As noted above, the Exchange proposes to re-locate the descriptions of Destination Specific Orders and Directed ISOs to Rule 21.9, which governs routing from BZX Options. The Exchange also proposes stylistic changes to conform the descriptions of these routing strategies with other routing strategies described in Rule 21.9(a)(2). Further, the Exchange proposes to eliminate reference to an obsolete routing option, Parallel T, which is set forth in Rule 21.9(a)(2)(D) and is not offered on BZX Options (or EDGX Options). Finally, the Exchange proposes to eliminate current Rule 21.9(a)(2)(E), which is simply a cross-reference reflecting the fact that these routing strategies used to be contained within Rule 21.1; to move the Parallel D routing strategy to Rule 21.9(a)(2)(A), which is simply a paragraph that had been reserved for future use due to the prior elimination of a routing strategy; and to re-number all other routing strategies accordingly. These changes will conform BZX Options Rule 21.9(a)(2) to EDGX Options Rule 21.9(a)(2).

The Exchange notes that it adopted rules describing the Parallel T routing strategy along with several other routing strategies based the routing rules for BZX Equities. However, the Exchange never implemented or offered the Parallel T routing strategy for BZX Options. See Securities Exchange Act Release No. 63090 (October 13, 2010), 75 FR 64387 (October 19, 2010) (Notice of Filing and Immediate Effectiveness of Proposed Rule Change by BATS Exchange, Inc. To Amend BATS Rule 21.9, Entitled “Order Routing”).

  • Routable Orders With Time in Force of Immediate-or-Cancel or Fill-or-Kill. The Exchange proposes to modify Rule 21.1(f)(2) to update the description of the Time in Force (“TIF”) of Immediate Or Cancel (“IOC”) to make clear that orders with a TIF of IOC are routable even though such TIF indicates an instruction to execute an order immediately in whole or in part and/or cancel it back. Under current rules, the TIF of IOC indicates that an order is to be executed in whole or in part as soon as such order is received and the portion not executed is to be cancelled. The Exchange proposes to expand upon the description of IOC to specify that an order with such TIF may be routed away from the Exchange but that in no event will an order with such TIF be posted to the BATS Options Book. The Exchange notes that IOC orders routed away from the Exchange are in turn routed as IOC orders. The Exchange also notes that current Rule 21.9 already includes reference to routable IOCs, and the proposed modifications to the rule text are intended to add further specificity that IOCs are routable.

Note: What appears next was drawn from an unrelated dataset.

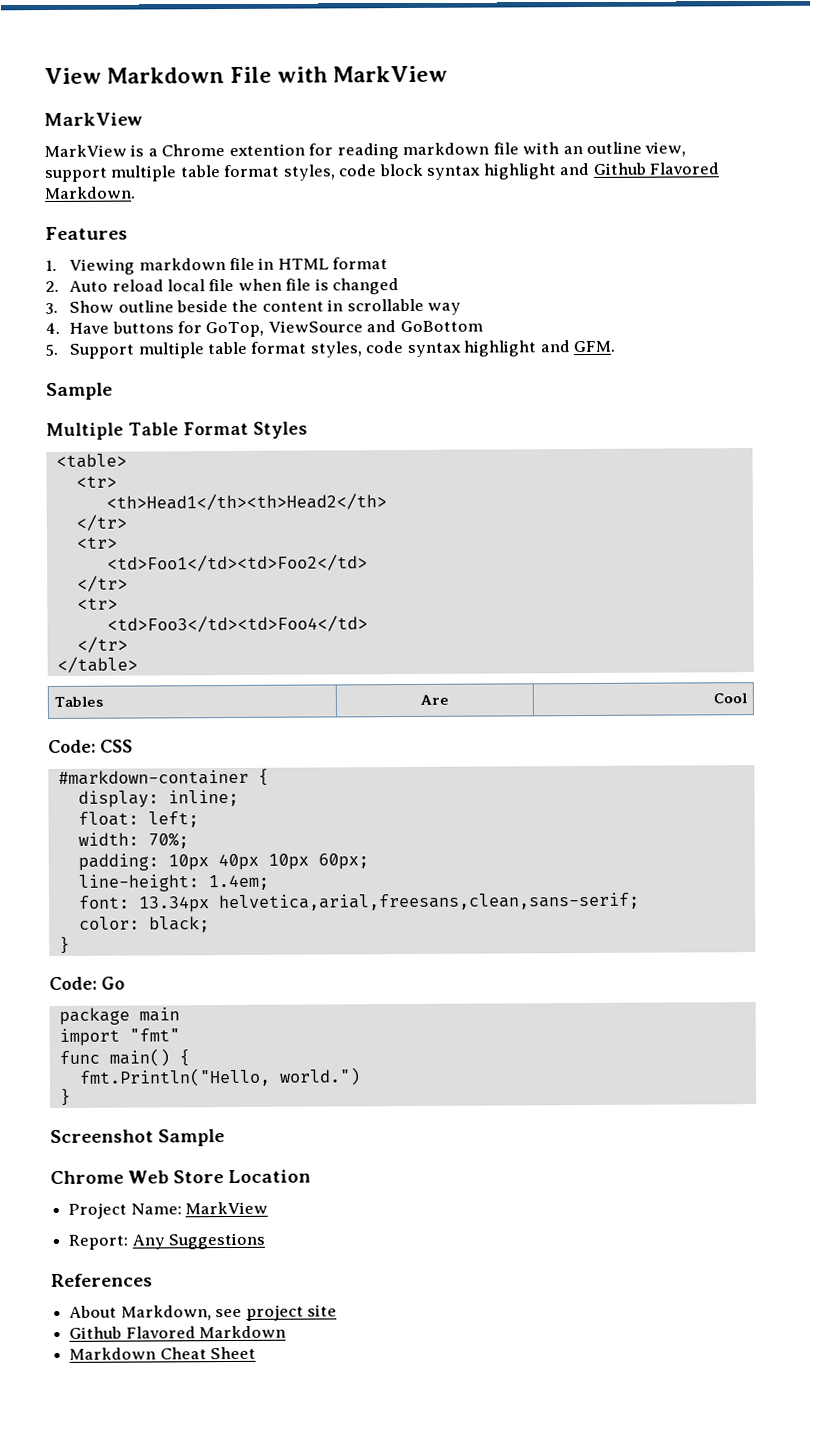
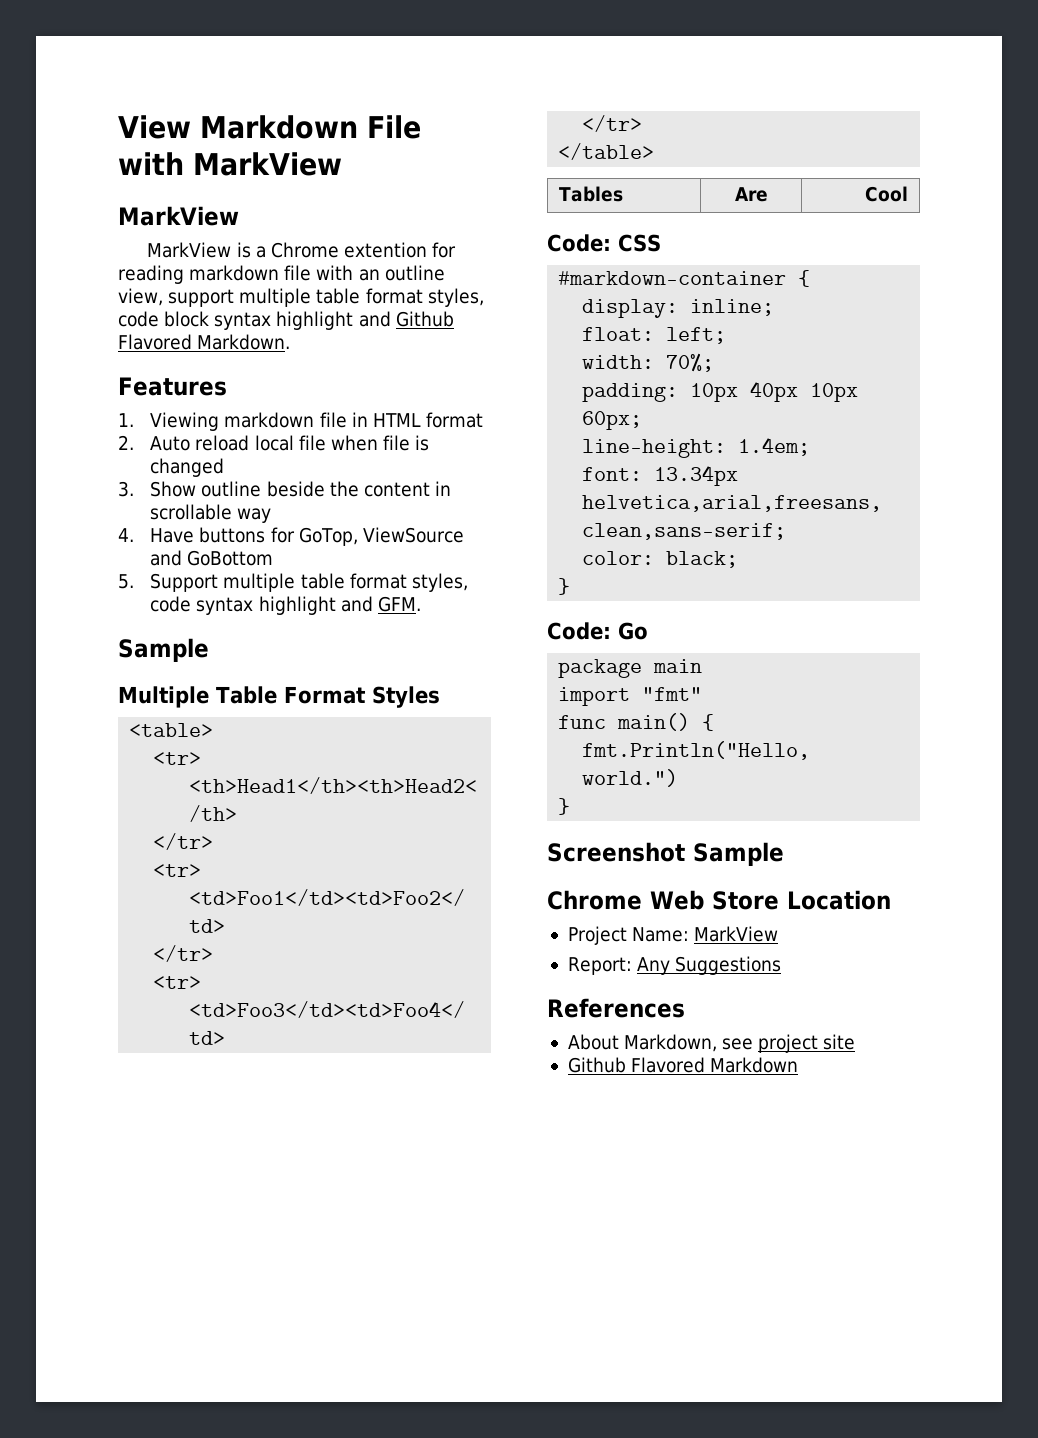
[69,1346,257,1360] // Markdown Cheat Sheet -> (799, 1065) none

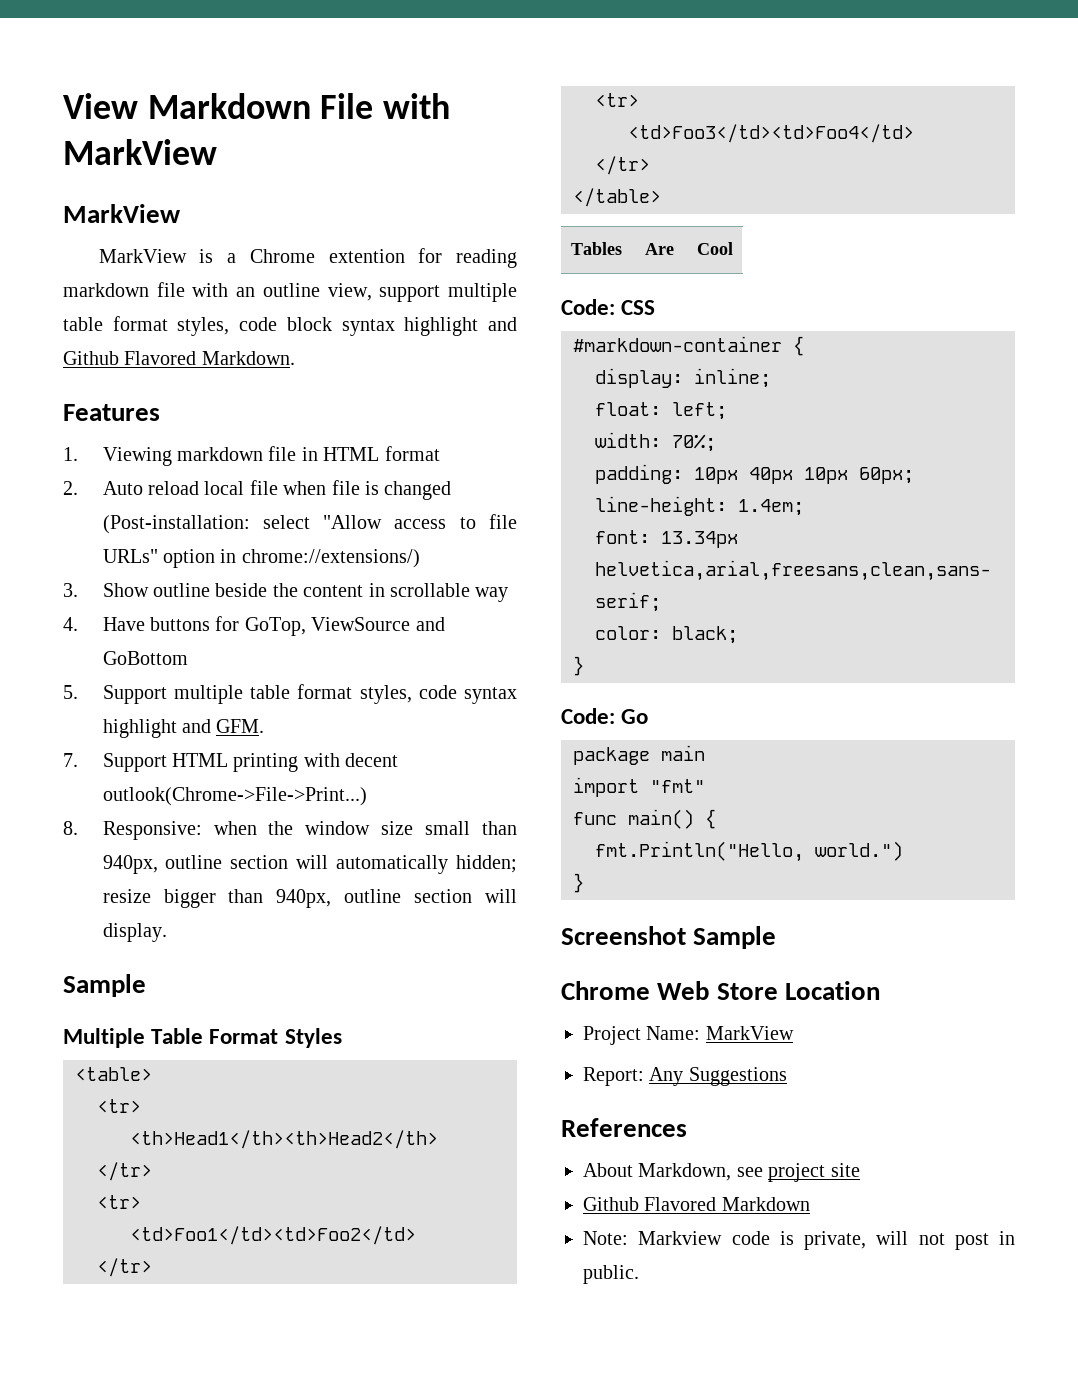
(225, 467) none -> [102,514,517,534] [102,549,420,568] (Post-installation: select "Allow access to file URLs" option in chrome://extensions/)
(421, 604) none -> [63,753,399,772] [102,787,367,806] [63,821,518,840] [102,855,517,874] [102,889,518,908] [102,923,167,942] // 7. Support HTML printing with decent outlook(Chrome->File->Print...) // 8. Responsive: when the window size small than 940px, outline section will automatically hidden; resize bigger than 940px, outline section will display.
(799, 1065) none -> [583,1231,1015,1250] [583,1265,639,1284] // Note: Markview code is private, will not post in public.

In addition to the change described above, the Exchange proposes to make clear in Rule 21.1(f)(5) that an order with a TIF of FOK is not eligible for routing. Although orders with a TIF of FOK are generally treated the same as IOCs, the Exchange does not permit routing of orders with a FOK because the Exchange is unable to ensure the instruction of FOK (i.e., execution of an order in its entirety) through the routing process.

Finally, in connection with these changes, the Exchange also proposes to modify current Rule 21.9(a)(1) to add the cancellation of an unfilled balance of an order as one possible outcome after an order has been routed away. Rule 21.9(a)(1) currently describes other variations of how the Exchange handles an order after it has been routed away, but does not specifically state that it may be cancelled after the routing process, which would be the case with an order submitted to the Exchange with a TIF of IOC. The Exchange also proposes to re-number the remainder of Rule 21.9(a)(1) accordingly and to eliminate current Rule 21.9(a)(1)(D), which is duplicative to Rule 21.9(a)(1)(C). Finally, the Exchange proposes to number certain un-numbered text at the end of Rule 21.9(a)(1) as Rule 21.9(a)(1)(E). These changes will conform BZX Options Rules 21.9(f) and 21.9(a)(1) to EDGX Options Rules 21.9(f) and 21.9(a)(1).

Proposed Changes to Priority Rule and Related Routing Rule

The Exchange proposes two changes applicable to the priority of orders on BZX Options.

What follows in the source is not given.